Work to be completed: Would you reproduce exactly the lines below from the one holding "(973, 416) none" through the one holding "[754,429,826,450] foreach ->", inclusive, and no others?

[Change listing data]
________________

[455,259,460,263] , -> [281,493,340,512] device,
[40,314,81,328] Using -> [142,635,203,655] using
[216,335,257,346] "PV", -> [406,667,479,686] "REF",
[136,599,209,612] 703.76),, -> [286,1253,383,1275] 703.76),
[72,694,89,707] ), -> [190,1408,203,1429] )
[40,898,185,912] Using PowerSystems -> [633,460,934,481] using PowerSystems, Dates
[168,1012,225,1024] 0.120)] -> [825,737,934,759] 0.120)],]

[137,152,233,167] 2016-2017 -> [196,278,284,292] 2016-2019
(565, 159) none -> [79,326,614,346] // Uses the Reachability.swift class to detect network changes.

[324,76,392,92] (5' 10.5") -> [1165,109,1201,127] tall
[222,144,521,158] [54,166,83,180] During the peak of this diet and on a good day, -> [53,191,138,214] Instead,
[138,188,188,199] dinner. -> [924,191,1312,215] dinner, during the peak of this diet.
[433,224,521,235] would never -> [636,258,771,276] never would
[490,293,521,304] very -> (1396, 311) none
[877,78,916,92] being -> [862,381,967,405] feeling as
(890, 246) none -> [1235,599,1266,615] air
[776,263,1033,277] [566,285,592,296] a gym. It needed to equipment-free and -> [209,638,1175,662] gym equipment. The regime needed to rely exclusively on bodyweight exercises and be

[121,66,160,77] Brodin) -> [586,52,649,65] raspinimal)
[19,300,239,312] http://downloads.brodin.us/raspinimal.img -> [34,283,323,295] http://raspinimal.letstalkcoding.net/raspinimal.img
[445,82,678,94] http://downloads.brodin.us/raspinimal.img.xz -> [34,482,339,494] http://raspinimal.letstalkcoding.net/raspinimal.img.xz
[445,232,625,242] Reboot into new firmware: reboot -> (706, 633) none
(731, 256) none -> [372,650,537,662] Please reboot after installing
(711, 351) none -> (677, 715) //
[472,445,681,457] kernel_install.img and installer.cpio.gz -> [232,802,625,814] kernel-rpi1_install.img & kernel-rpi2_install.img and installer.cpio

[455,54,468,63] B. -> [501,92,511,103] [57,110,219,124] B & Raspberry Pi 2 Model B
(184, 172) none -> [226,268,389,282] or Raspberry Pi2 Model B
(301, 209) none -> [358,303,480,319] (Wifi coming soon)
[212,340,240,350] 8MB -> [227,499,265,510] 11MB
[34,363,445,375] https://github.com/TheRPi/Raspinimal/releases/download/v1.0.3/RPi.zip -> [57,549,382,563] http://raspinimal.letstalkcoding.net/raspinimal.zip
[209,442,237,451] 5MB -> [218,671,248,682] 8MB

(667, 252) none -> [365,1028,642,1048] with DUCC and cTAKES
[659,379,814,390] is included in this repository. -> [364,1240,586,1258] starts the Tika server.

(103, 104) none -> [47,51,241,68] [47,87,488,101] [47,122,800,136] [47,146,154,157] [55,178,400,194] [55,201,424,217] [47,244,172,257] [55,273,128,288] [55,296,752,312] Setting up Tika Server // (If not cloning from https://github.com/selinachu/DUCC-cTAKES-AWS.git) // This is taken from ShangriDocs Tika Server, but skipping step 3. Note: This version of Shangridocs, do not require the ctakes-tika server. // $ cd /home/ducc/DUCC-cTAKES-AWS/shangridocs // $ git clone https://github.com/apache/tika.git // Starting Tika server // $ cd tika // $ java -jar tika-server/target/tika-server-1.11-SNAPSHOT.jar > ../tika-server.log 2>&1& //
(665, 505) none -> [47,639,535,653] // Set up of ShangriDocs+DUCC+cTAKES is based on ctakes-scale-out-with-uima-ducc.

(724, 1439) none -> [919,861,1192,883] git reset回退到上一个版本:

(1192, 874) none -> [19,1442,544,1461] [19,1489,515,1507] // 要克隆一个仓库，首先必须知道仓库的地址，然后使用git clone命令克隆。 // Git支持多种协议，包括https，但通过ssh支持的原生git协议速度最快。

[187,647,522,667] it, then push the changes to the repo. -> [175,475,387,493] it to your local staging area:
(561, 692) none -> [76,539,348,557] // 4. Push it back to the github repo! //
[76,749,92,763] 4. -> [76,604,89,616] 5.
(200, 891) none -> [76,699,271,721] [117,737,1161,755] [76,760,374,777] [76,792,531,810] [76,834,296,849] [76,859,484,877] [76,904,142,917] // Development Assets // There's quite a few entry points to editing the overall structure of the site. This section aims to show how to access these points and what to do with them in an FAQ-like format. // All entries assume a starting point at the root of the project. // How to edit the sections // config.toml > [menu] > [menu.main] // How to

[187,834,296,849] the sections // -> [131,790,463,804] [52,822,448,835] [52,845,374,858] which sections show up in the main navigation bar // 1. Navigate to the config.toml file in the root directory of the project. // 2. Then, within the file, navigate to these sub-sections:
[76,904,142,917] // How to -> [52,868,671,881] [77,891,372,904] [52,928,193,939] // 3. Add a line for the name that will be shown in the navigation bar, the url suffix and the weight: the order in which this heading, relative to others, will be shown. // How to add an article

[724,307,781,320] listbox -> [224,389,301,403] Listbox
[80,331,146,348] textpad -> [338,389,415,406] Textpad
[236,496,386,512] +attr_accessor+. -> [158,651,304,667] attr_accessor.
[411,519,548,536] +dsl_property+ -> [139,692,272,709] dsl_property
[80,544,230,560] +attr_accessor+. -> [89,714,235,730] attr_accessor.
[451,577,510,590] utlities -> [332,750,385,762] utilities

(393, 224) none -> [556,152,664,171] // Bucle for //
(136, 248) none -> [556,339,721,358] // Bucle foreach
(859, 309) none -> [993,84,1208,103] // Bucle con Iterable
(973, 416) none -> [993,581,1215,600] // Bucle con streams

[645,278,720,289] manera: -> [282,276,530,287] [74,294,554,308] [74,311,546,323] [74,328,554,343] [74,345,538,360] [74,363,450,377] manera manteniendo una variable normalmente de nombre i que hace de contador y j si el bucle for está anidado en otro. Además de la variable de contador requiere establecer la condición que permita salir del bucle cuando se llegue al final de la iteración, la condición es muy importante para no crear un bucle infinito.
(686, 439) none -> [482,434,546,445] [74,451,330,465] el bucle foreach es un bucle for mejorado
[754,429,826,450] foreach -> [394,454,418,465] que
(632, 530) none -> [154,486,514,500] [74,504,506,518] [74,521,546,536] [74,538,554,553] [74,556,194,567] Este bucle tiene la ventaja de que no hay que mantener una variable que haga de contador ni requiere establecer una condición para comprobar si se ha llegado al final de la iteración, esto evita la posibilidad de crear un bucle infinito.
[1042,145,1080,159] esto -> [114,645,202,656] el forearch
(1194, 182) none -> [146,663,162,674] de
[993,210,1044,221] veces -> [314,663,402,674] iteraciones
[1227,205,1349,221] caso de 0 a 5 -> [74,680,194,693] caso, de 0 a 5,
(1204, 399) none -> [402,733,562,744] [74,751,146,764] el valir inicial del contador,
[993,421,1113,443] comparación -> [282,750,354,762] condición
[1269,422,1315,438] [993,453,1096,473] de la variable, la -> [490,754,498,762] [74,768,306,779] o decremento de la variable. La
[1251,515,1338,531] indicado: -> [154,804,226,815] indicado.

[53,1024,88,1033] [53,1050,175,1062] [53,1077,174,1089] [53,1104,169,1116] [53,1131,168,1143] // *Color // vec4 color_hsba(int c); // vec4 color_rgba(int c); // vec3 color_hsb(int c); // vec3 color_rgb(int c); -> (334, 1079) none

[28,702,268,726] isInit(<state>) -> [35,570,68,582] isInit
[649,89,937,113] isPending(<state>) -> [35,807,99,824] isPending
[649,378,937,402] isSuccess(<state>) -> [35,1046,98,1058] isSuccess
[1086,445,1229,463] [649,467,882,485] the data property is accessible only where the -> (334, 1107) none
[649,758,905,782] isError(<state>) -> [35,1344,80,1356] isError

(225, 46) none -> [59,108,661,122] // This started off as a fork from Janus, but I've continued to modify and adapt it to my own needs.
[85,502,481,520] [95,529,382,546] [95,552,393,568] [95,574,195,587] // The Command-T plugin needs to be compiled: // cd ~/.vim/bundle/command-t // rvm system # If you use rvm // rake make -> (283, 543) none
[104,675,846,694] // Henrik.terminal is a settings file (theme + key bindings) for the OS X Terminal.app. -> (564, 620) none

________________

Response below:
(973, 416) none -> [993,581,1215,600] // Bucle con streams

[645,278,720,289] manera: -> [282,276,530,287] [74,294,554,308] [74,311,546,323] [74,328,554,343] [74,345,538,360] [74,363,450,377] manera manteniendo una variable normalmente de nombre i que hace de contador y j si el bucle for está anidado en otro. Además de la variable de contador requiere establecer la condición que permita salir del bucle cuando se llegue al final de la iteración, la condición es muy importante para no crear un bucle infinito.
(686, 439) none -> [482,434,546,445] [74,451,330,465] el bucle foreach es un bucle for mejorado
[754,429,826,450] foreach -> [394,454,418,465] que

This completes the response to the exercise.